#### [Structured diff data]
***
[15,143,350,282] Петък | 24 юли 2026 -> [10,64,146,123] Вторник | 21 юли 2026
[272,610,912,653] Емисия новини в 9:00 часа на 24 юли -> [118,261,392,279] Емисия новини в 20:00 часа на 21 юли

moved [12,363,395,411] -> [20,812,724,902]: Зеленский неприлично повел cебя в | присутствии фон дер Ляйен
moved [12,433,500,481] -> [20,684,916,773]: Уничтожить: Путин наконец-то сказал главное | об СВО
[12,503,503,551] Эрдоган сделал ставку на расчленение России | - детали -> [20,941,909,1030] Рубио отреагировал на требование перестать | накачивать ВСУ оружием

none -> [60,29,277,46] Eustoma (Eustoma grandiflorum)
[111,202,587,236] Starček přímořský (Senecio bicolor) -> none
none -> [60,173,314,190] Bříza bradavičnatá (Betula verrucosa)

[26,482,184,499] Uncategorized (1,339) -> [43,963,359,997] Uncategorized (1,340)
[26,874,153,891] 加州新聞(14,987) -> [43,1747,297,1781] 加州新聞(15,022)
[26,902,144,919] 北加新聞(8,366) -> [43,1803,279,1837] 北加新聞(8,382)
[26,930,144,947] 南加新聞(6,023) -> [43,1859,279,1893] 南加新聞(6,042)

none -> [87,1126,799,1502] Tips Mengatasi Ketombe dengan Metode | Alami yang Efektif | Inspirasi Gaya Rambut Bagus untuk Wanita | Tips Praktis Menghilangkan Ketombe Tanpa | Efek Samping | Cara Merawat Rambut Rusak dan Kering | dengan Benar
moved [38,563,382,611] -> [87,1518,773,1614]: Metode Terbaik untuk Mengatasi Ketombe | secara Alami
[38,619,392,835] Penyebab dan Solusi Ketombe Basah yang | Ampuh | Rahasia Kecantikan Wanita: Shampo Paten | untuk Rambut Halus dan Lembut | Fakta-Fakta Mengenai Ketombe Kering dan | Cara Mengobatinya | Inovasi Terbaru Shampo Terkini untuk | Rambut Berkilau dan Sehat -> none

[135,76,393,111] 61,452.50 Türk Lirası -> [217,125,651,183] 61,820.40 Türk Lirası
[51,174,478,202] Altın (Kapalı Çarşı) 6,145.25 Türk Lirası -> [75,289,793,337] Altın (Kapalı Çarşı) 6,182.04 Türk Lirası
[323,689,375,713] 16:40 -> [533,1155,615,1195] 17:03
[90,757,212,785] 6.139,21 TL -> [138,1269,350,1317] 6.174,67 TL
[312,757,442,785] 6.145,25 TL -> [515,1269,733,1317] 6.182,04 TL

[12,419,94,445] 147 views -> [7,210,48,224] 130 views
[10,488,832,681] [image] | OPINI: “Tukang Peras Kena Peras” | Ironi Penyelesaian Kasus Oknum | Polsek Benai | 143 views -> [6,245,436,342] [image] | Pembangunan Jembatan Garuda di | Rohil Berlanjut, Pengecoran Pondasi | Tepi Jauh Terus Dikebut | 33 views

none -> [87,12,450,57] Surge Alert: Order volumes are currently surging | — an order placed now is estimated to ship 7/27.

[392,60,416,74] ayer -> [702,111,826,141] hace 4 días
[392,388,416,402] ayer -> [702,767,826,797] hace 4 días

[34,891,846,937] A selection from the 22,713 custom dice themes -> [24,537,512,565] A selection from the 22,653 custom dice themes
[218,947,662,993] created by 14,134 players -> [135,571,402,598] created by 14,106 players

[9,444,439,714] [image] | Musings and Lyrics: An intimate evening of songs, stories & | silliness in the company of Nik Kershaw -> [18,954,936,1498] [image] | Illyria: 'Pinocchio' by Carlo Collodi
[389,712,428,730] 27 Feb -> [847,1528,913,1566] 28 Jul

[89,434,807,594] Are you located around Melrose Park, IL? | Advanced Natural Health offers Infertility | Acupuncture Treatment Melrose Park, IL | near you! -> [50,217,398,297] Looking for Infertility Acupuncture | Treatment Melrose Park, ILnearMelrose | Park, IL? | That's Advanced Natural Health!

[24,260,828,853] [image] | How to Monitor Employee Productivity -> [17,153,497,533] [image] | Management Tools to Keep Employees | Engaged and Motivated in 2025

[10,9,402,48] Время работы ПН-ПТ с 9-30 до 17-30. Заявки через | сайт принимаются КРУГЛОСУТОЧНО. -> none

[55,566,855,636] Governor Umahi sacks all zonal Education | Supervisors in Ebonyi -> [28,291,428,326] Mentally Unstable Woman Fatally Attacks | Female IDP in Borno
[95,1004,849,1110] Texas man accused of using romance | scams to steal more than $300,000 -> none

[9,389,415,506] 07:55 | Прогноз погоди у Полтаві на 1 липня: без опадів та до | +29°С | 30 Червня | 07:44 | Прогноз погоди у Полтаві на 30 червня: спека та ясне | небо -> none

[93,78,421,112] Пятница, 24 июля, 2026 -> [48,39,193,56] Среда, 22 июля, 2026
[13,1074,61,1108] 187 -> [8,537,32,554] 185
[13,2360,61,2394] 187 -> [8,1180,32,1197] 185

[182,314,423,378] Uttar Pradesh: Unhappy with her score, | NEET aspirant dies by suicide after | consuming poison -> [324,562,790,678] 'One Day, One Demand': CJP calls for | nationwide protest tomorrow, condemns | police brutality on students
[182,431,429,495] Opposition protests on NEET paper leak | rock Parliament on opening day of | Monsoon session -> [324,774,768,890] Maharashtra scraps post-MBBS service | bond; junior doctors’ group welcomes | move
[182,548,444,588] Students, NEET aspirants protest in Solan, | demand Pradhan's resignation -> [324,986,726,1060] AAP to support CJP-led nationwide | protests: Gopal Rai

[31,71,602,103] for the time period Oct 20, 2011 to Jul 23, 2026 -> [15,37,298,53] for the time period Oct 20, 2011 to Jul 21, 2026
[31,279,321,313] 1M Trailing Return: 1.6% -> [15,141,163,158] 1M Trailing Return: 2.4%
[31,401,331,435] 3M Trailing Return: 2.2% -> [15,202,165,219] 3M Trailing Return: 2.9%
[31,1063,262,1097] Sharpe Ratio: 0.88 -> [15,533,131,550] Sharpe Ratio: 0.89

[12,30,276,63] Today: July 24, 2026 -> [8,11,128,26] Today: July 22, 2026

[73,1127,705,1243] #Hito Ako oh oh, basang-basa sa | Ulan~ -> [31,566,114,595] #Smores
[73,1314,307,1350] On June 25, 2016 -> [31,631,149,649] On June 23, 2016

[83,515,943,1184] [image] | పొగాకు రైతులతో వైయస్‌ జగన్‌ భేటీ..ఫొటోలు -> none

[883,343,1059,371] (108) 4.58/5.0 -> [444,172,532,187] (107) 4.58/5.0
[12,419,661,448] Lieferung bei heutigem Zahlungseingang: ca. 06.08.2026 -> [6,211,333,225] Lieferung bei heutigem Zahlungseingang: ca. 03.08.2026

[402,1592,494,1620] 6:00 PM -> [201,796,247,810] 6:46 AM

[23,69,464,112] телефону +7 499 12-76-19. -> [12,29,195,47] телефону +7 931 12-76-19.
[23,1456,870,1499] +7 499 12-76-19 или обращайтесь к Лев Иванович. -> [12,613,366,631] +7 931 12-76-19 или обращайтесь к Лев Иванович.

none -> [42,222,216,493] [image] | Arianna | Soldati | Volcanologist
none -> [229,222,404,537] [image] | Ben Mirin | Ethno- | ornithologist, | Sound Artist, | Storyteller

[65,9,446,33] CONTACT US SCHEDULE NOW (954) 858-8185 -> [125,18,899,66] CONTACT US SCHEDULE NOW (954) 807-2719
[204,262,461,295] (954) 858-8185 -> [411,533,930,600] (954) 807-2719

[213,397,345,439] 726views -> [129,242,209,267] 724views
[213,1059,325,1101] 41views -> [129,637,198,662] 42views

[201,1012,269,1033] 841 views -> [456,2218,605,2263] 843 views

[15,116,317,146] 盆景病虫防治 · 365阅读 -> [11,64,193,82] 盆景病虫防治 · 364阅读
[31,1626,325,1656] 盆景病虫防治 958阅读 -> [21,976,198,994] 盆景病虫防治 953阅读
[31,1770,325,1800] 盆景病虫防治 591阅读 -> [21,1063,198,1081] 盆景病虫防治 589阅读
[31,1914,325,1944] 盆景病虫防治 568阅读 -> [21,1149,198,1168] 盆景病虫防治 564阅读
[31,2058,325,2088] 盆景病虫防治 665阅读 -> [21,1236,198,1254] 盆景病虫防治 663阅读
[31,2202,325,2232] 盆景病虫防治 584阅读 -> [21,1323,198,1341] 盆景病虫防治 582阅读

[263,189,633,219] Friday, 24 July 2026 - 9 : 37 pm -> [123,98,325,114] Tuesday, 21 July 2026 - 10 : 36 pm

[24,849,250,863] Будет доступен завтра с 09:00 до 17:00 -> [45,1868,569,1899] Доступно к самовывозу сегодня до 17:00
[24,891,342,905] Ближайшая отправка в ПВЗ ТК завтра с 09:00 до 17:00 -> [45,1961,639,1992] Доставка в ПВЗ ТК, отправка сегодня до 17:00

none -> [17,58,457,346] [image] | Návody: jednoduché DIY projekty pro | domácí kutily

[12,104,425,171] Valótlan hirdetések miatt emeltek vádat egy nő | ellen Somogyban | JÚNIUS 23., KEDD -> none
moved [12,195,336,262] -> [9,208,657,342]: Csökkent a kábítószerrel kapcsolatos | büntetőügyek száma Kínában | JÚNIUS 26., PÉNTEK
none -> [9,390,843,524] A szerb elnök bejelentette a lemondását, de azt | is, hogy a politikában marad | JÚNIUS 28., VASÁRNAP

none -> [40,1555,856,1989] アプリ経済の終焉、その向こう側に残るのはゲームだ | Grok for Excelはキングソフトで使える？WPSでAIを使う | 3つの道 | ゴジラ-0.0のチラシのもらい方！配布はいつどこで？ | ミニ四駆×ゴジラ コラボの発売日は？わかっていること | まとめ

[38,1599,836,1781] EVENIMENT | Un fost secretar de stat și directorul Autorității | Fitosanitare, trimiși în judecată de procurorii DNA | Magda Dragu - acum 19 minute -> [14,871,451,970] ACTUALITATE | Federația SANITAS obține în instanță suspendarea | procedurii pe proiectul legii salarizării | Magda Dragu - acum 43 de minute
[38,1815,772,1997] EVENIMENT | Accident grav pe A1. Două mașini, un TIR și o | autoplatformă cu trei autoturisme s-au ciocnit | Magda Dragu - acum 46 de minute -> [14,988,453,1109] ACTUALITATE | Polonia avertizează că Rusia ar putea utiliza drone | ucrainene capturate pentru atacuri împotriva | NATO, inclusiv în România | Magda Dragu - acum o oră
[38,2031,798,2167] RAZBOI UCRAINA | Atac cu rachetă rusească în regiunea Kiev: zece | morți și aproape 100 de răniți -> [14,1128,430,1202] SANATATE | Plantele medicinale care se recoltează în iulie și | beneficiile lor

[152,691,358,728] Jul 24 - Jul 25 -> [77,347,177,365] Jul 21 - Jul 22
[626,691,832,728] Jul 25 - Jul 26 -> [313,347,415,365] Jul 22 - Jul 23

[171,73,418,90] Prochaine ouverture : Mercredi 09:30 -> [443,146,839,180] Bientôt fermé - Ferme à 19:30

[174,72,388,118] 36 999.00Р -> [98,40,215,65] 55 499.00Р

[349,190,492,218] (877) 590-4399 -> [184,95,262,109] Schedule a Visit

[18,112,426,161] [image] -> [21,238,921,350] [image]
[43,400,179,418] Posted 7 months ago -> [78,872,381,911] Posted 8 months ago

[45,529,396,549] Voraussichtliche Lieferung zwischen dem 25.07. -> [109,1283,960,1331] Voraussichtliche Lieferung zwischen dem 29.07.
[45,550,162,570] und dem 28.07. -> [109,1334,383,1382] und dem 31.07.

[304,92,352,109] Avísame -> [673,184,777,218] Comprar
***
#### [PROMPT]
Above are the entries. Output exactly the lines beginning with the line that has "[111,202,587,236] Starček přímořský" and ending with the line that has "[312,757,442,785] 6.145,25 TL".

#### [OUTPUT OF THE TASK]
[111,202,587,236] Starček přímořský (Senecio bicolor) -> none
none -> [60,173,314,190] Bříza bradavičnatá (Betula verrucosa)

[26,482,184,499] Uncategorized (1,339) -> [43,963,359,997] Uncategorized (1,340)
[26,874,153,891] 加州新聞(14,987) -> [43,1747,297,1781] 加州新聞(15,022)
[26,902,144,919] 北加新聞(8,366) -> [43,1803,279,1837] 北加新聞(8,382)
[26,930,144,947] 南加新聞(6,023) -> [43,1859,279,1893] 南加新聞(6,042)

none -> [87,1126,799,1502] Tips Mengatasi Ketombe dengan Metode | Alami yang Efektif | Inspirasi Gaya Rambut Bagus untuk Wanita | Tips Praktis Menghilangkan Ketombe Tanpa | Efek Samping | Cara Merawat Rambut Rusak dan Kering | dengan Benar
moved [38,563,382,611] -> [87,1518,773,1614]: Metode Terbaik untuk Mengatasi Ketombe | secara Alami
[38,619,392,835] Penyebab dan Solusi Ketombe Basah yang | Ampuh | Rahasia Kecantikan Wanita: Shampo Paten | untuk Rambut Halus dan Lembut | Fakta-Fakta Mengenai Ketombe Kering dan | Cara Mengobatinya | Inovasi Terbaru Shampo Terkini untuk | Rambut Berkilau dan Sehat -> none

[135,76,393,111] 61,452.50 Türk Lirası -> [217,125,651,183] 61,820.40 Türk Lirası
[51,174,478,202] Altın (Kapalı Çarşı) 6,145.25 Türk Lirası -> [75,289,793,337] Altın (Kapalı Çarşı) 6,182.04 Türk Lirası
[323,689,375,713] 16:40 -> [533,1155,615,1195] 17:03
[90,757,212,785] 6.139,21 TL -> [138,1269,350,1317] 6.174,67 TL
[312,757,442,785] 6.145,25 TL -> [515,1269,733,1317] 6.182,04 TL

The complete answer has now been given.